The widespread use of insecticide-based vector control interventions, including pyrethroid based insecticide-treated nets (ITNs; later replaced by long-lasting insecticidal nets (LLINs)) has resulted in the emergence of vector resistance to nearly every currently-available agent used in the insecticides (Alout et al. 2017; Dondorp et al. 2009; Imwong et al. 2017; World Health Organization 2017b) with pyrethroid resistance now widely observed across the African continent (Hemingway et al. 2016).
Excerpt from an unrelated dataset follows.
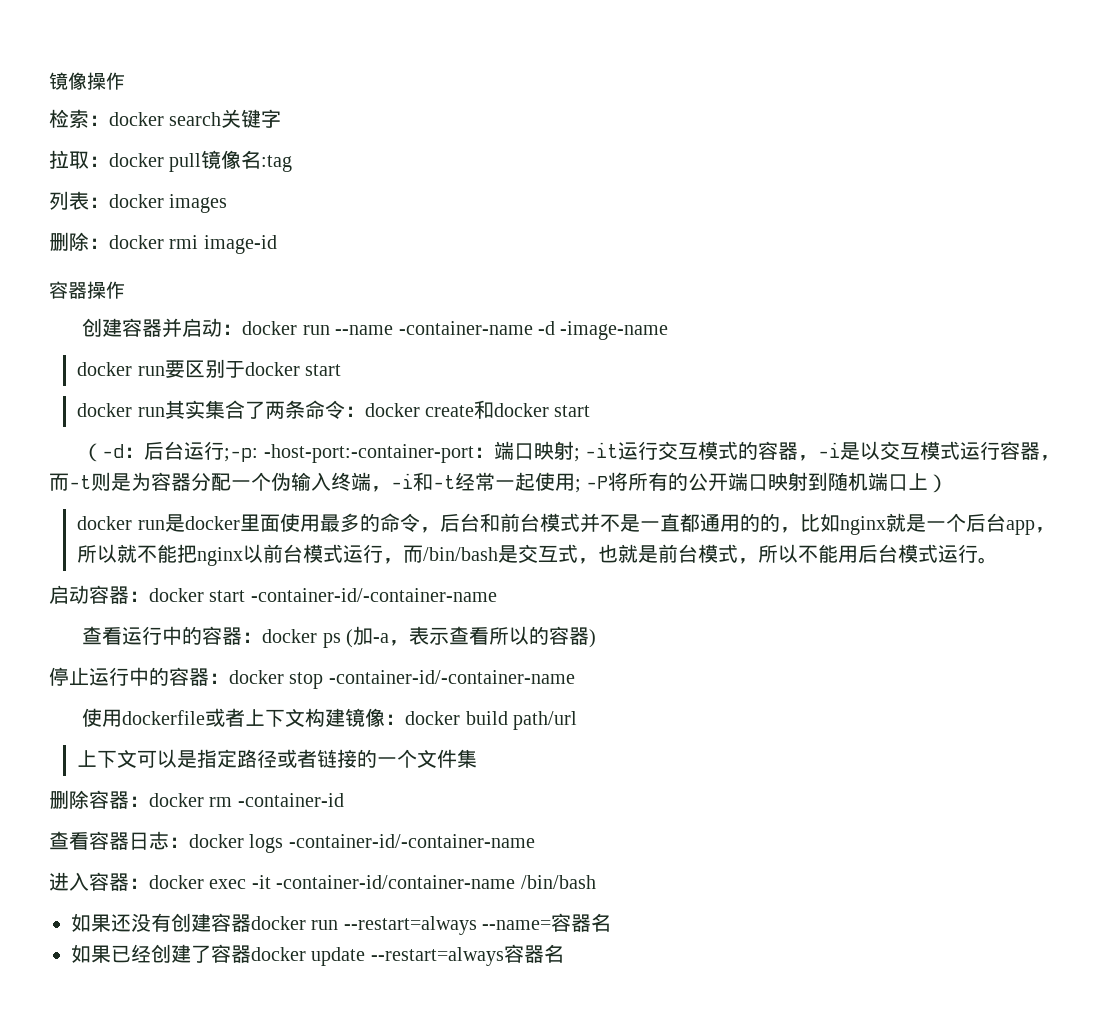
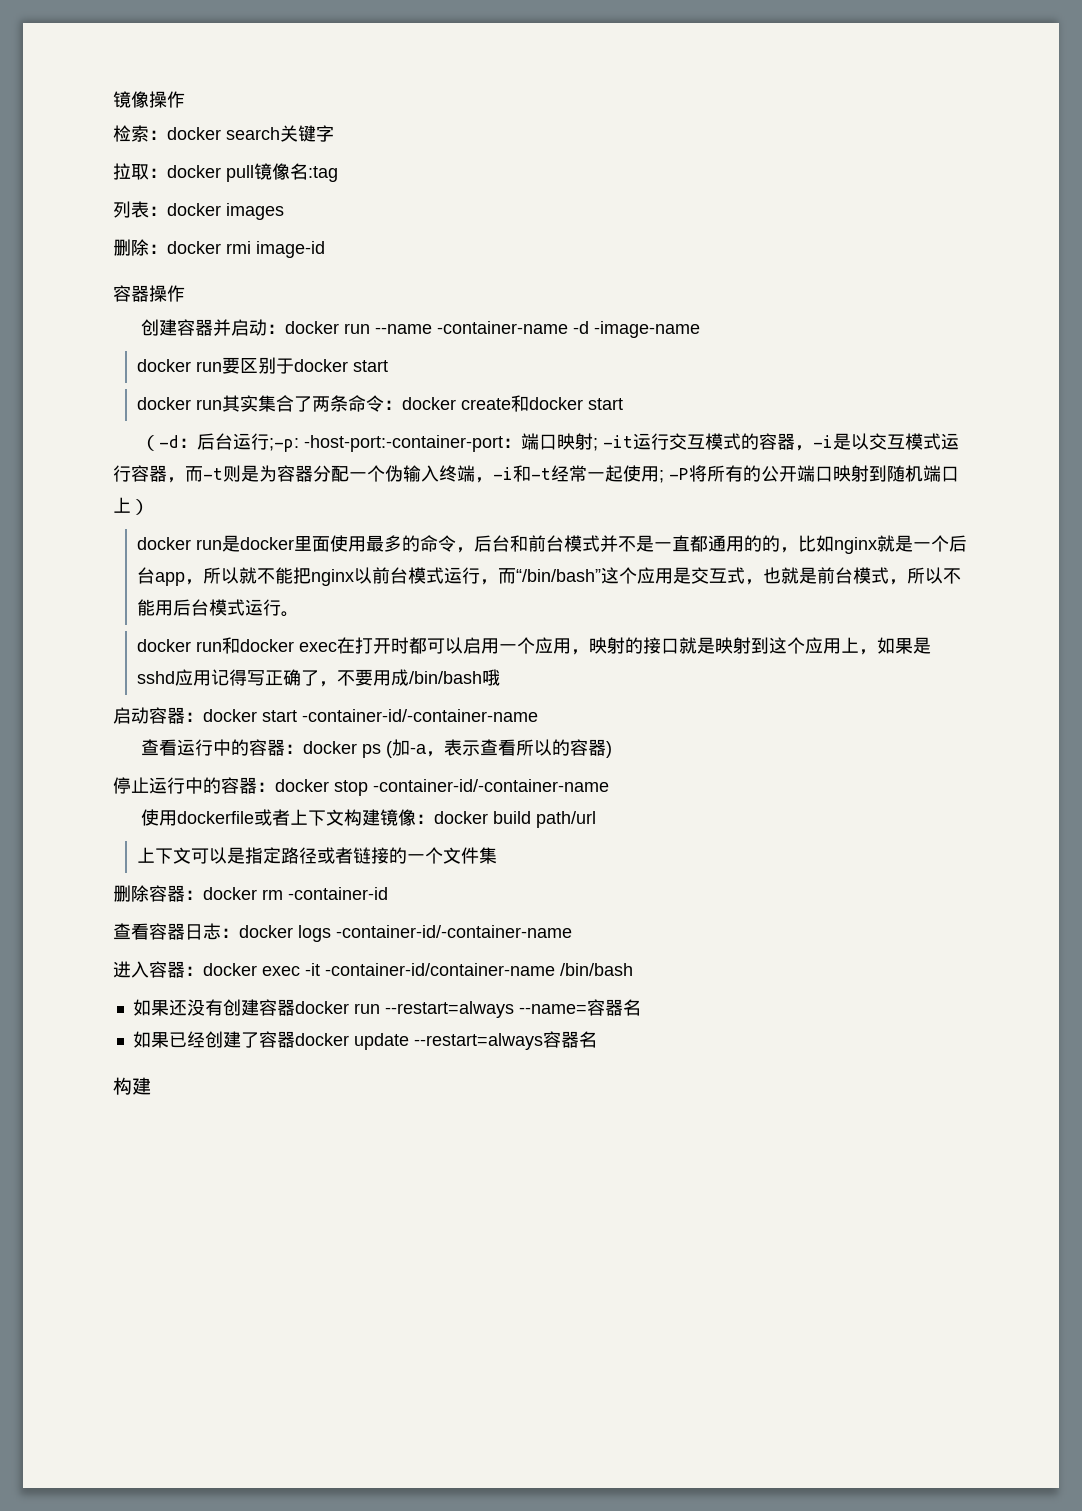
[423,547,499,561] /bin/bash -> [516,567,674,584] “/bin/bash”这个应用
(999, 560) none -> [137,637,932,655] [137,669,501,687] // docker run和docker exec在打开时都可以启用一个应用，映射的接口就是映射到这个应用上，如果是sshd应用记得写正确了，不要用成/bin/bash哦
(564, 953) none -> [113,1077,151,1095] // 构建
Most nets distributed to-date are pyrethroid-only nets (although pyrethroid nets with the synergist PBO and pyrethroid nets with a second active ingredient are now available), and pyrethroid-only nets will likely remain a core vector control intervention over the next few years. As such it is critical to understand their current impact—now resistance to their active ingredients is so widespread—on malaria epidemiology. This study suggests that high coverage of weakly effective (i.e. low killing efficiency) nets is better than low coverage with highly effective (i.e. high killing efficiency) nets.

The impact of the deterrence property of LLINs to repel mosquitoes from entering protected house has also been examined, and we find, perhaps unexpectedly, that higher deterrence almost uniformly increases \(\tilde{{\mathcal {R}}}_0\). This is likely because mosquitoes repelled from protected persons now focus their efforts on the unprotected subpopulation, thus increasing transmission within this group and potentially hampering elimination efforts.

The transmission cycle of malaria is greatly affected by changes in the environment. In particular, the life-cycles of the malaria vector (adult female Anopheles mosquito) and parasites (Plasmodium) are both strongly affected by changes in ambient temperature, while suitable aquatic habitat is necessary for immature mosquito development. Therefore, we have examined how malaria burden changes with mean ambient temperature, and how this interacts with bednet coverage. We find \(\tilde{{\mathcal {R}}}_0\) and EIR to both peak at just under 30 \(^{\circ }\)C, with this true regardless of bednet coverage levels. Indeed, we observe bednet coverage and temperature to essentially independently influence \(\tilde{{\mathcal {R}}}_0\). Thus, somewhat colder regions, such as the eastern African highlands, may see an increase in malaria potential with climate change, while warmer western regions may be little affected.